*Exercise brief*.
Print nothing except the line holding "(148, 427) none" and the lines that come after it in the material below, and leave the pictures out.

(Beginning of Extracted data)

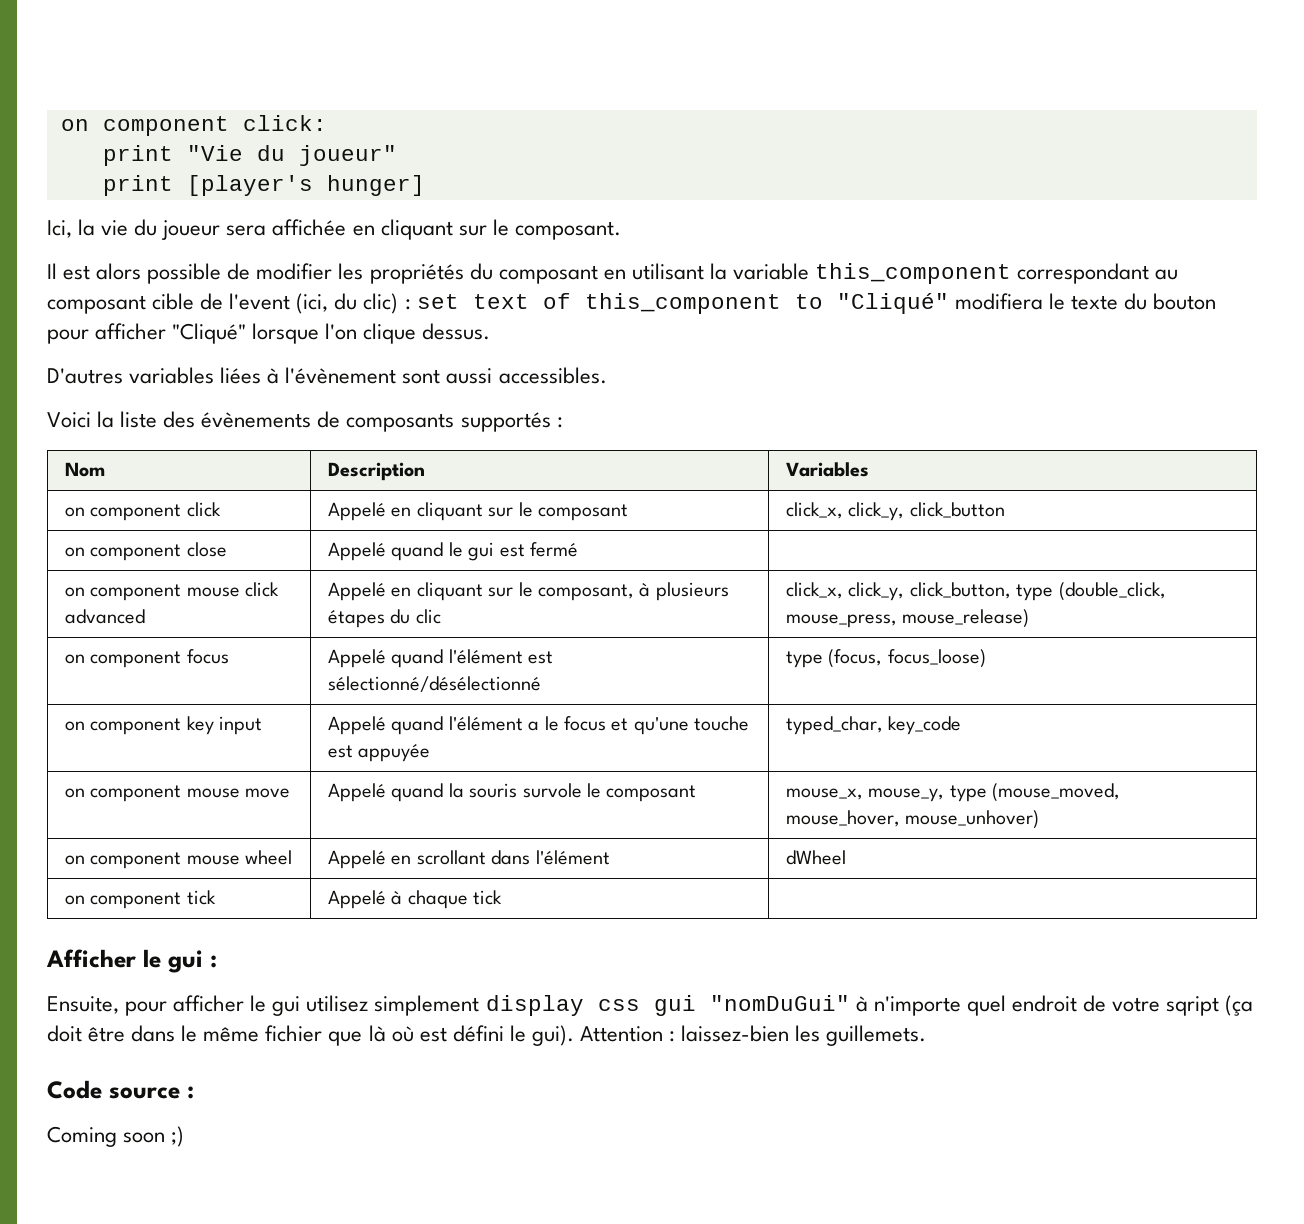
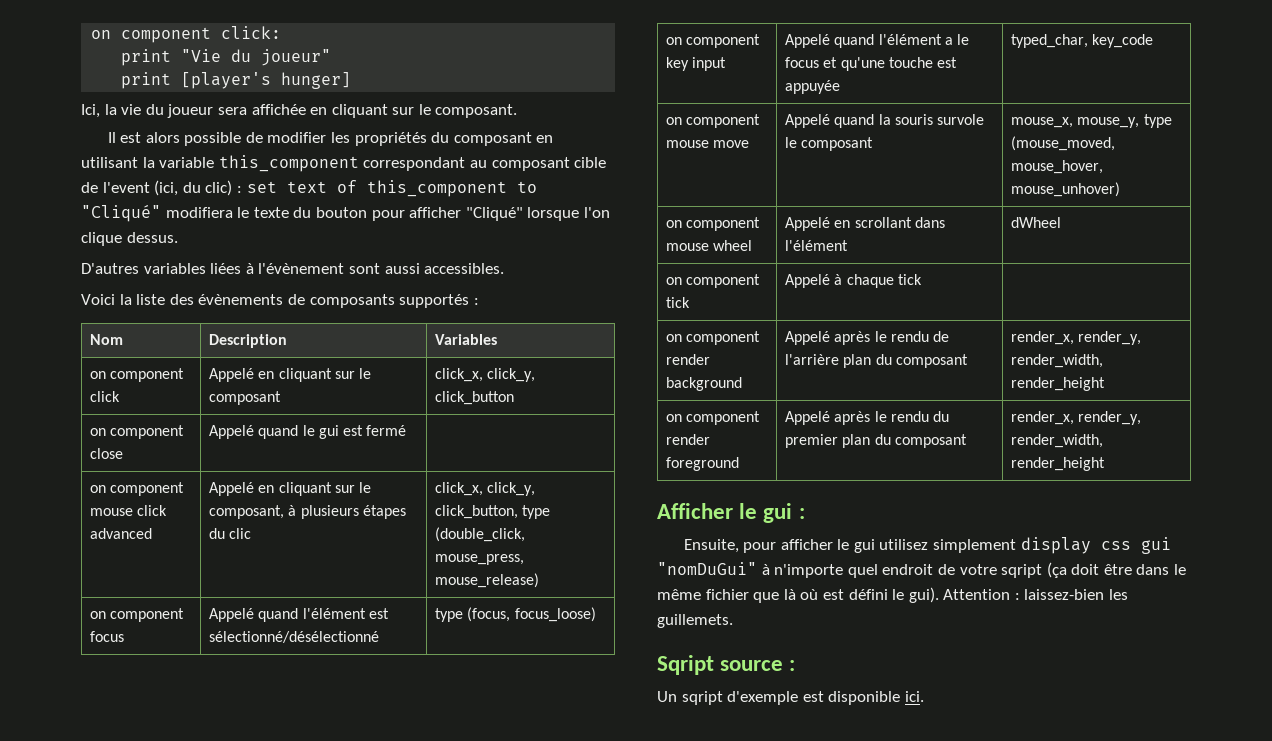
(503, 897) none -> [666,331,761,345] [666,354,711,365] [666,377,743,391] [785,331,950,345] [785,354,968,368] [1011,331,1142,345] [1011,354,1104,368] [1011,377,1106,391] [666,411,761,425] [666,434,711,445] [666,457,740,471] [785,411,950,425] [785,434,967,448] [1011,411,1142,425] [1011,434,1104,448] [1011,457,1106,471] // on component render background | Appelé après le rendu de l'arrière plan du composant | render_x, render_y, render_width, render_height // on component render foreground | Appelé après le rendu du premier plan du composant | render_x, render_y, render_width, render_height
[47,1080,102,1099] Code -> [657,655,714,675] Sqript
[47,1126,185,1147] Coming soon ;) -> [657,691,924,705] Un sqript d'exemple est disponible ici.

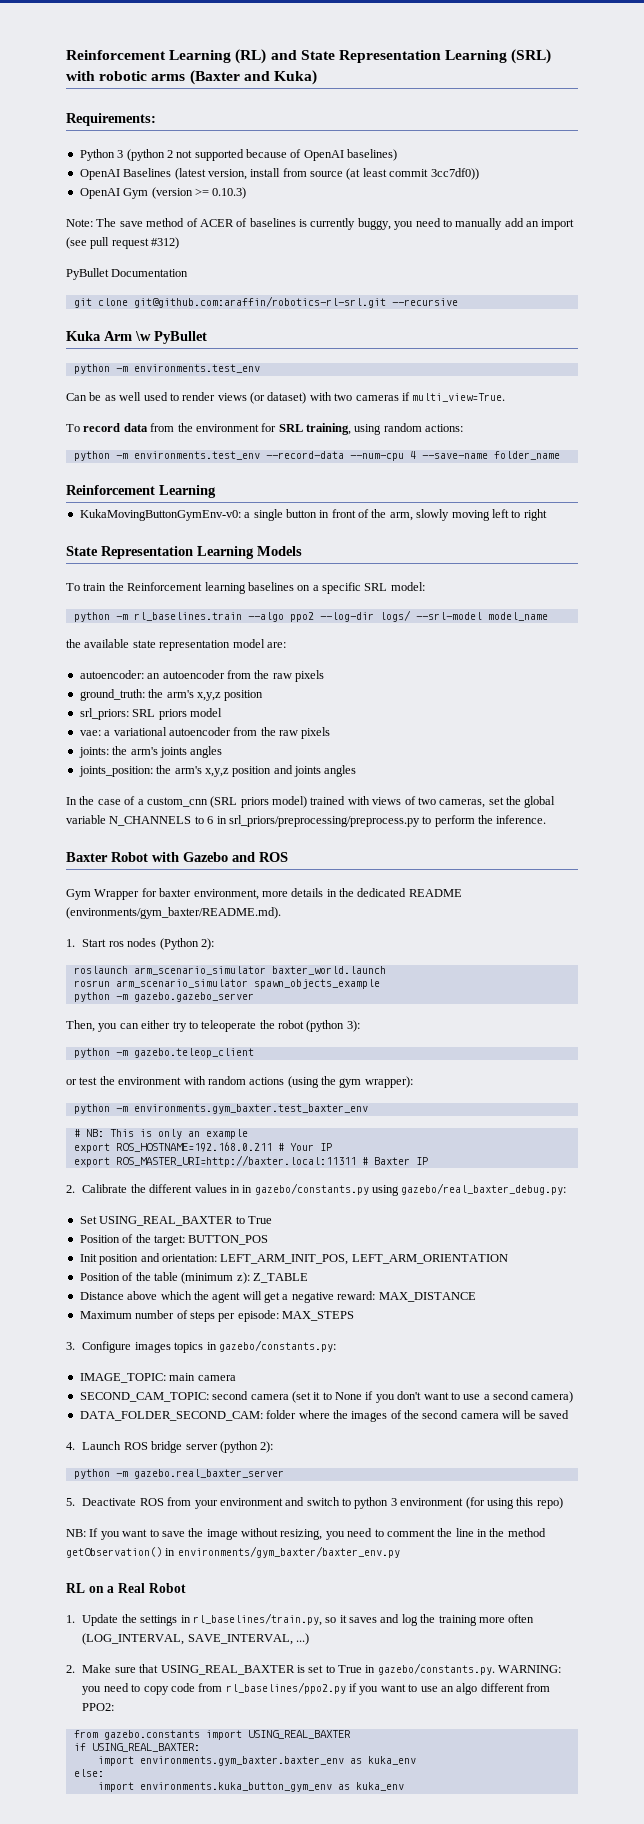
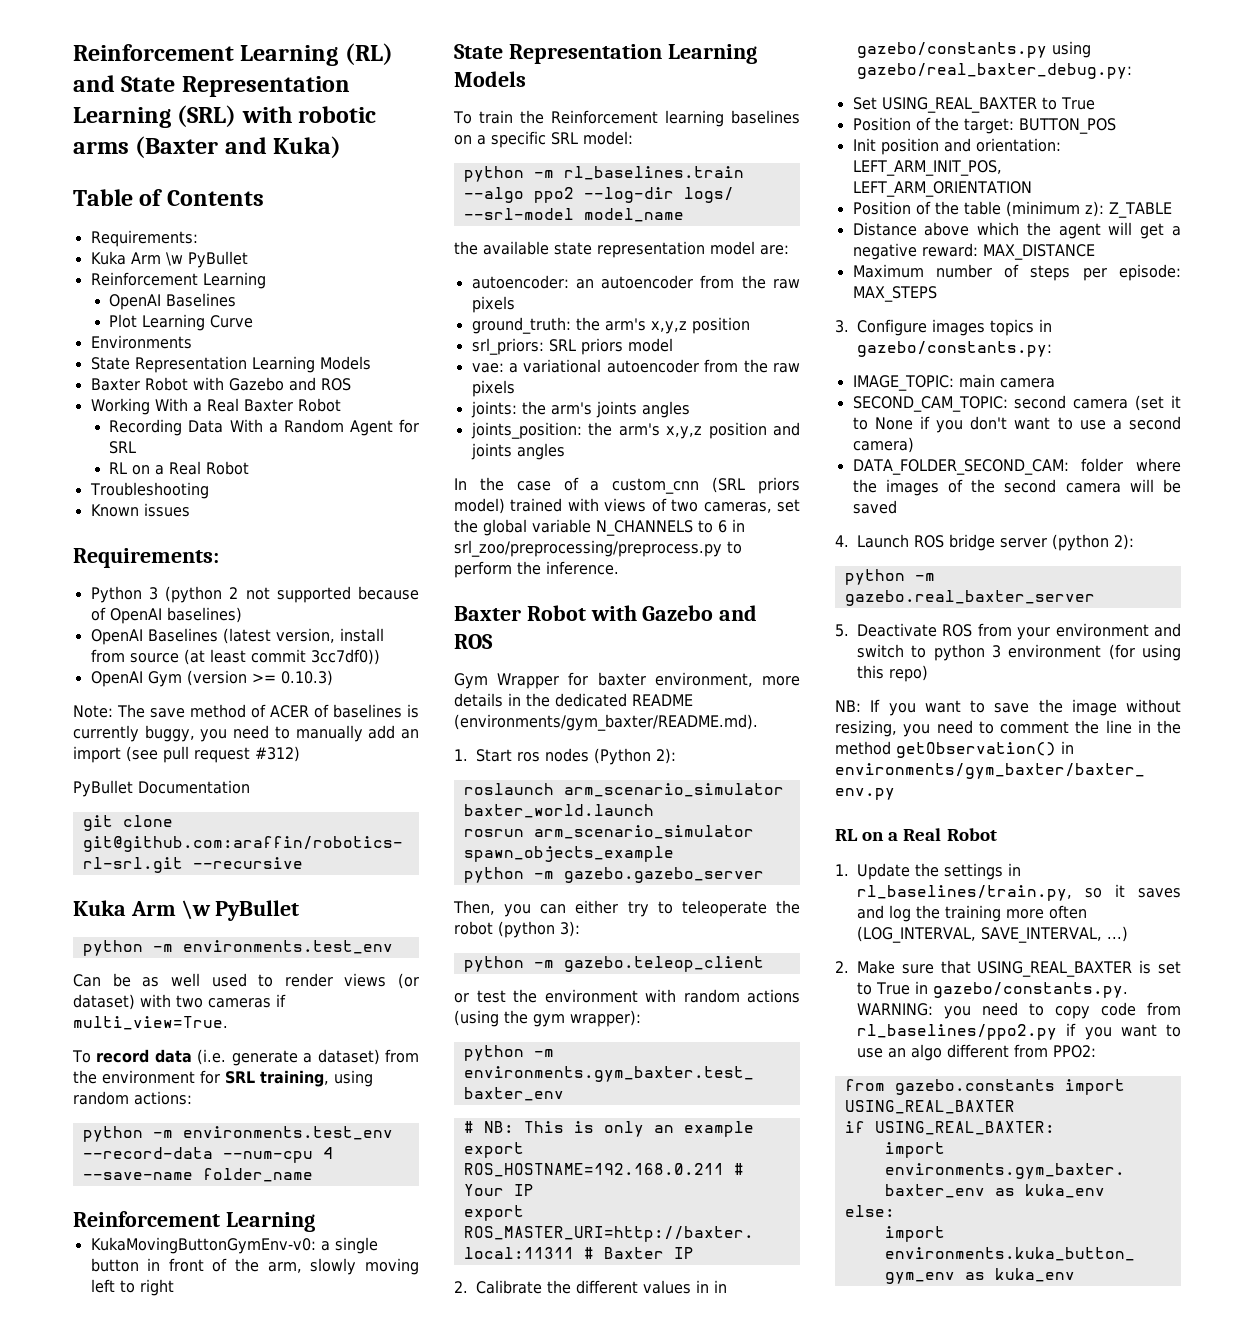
(317, 77) none -> [73,189,264,206] [90,230,198,247] [90,251,248,268] [90,272,266,289] [109,293,237,310] [109,314,254,331] [90,335,192,349] [90,356,371,373] [90,377,351,391] [90,398,341,415] [109,419,419,436] [109,441,137,454] [109,461,250,475] [89,482,209,499] [90,503,190,517] // Table of Contents // Requirements: // Kuka Arm \w PyBullet // Reinforcement Learning // OpenAI Baselines // Plot Learning Curve // Environments // State Representation Learning Models // Baxter Robot with Gazebo and ROS // Working With a Real Baxter Robot // Recording Data With a Random Agent for SRL // RL on a Real Robot // Troubleshooting // Known issues
(148, 427) none -> [197,1049,380,1066] (i.e. generate a dataset)
[228,815,420,827] srl_priors/preprocessing/preprocess.py -> [454,540,722,557] srl_zoo/preprocessing/preprocess.py

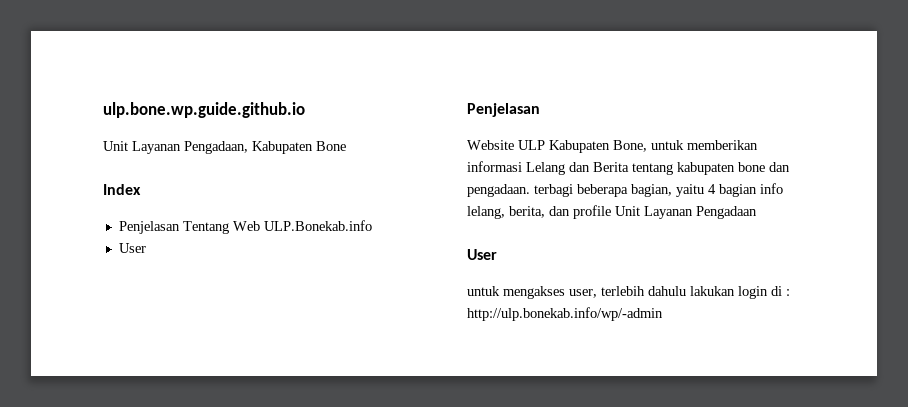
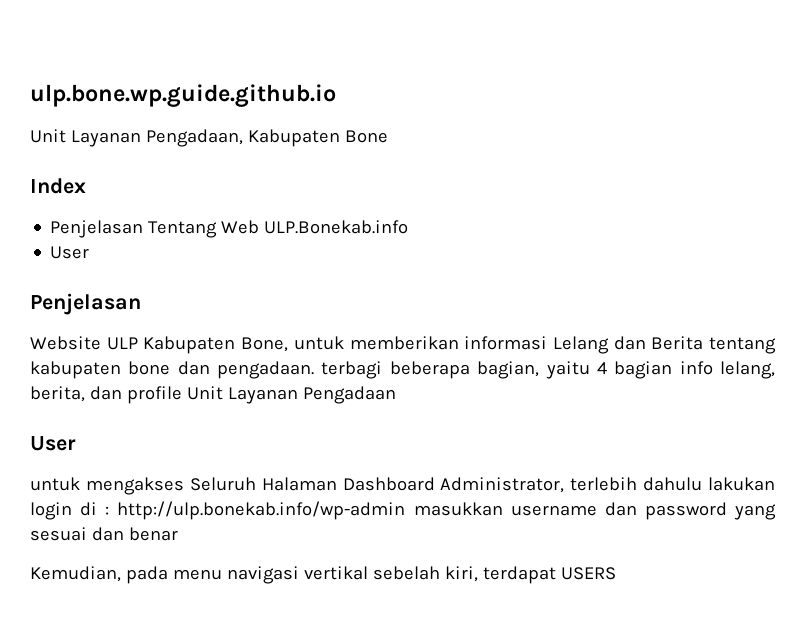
[569,289,597,298] user, -> [189,477,565,493] Seluruh Halaman Dashboard Administrator,
[467,307,663,321] http://ulp.bonekab.info/wp/-admin -> [117,501,776,520] [30,527,178,541] [30,566,616,584] http://ulp.bonekab.info/wp-admin masukkan username dan password yang sesuai dan benar // Kemudian, pada menu navigasi vertikal sebelah kiri, terdapat USERS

(End of Extracted data)

*Your solution*.
(148, 427) none -> [197,1049,380,1066] (i.e. generate a dataset)
[228,815,420,827] srl_priors/preprocessing/preprocess.py -> [454,540,722,557] srl_zoo/preprocessing/preprocess.py

[569,289,597,298] user, -> [189,477,565,493] Seluruh Halaman Dashboard Administrator,
[467,307,663,321] http://ulp.bonekab.info/wp/-admin -> [117,501,776,520] [30,527,178,541] [30,566,616,584] http://ulp.bonekab.info/wp-admin masukkan username dan password yang sesuai dan benar // Kemudian, pada menu navigasi vertikal sebelah kiri, terdapat USERS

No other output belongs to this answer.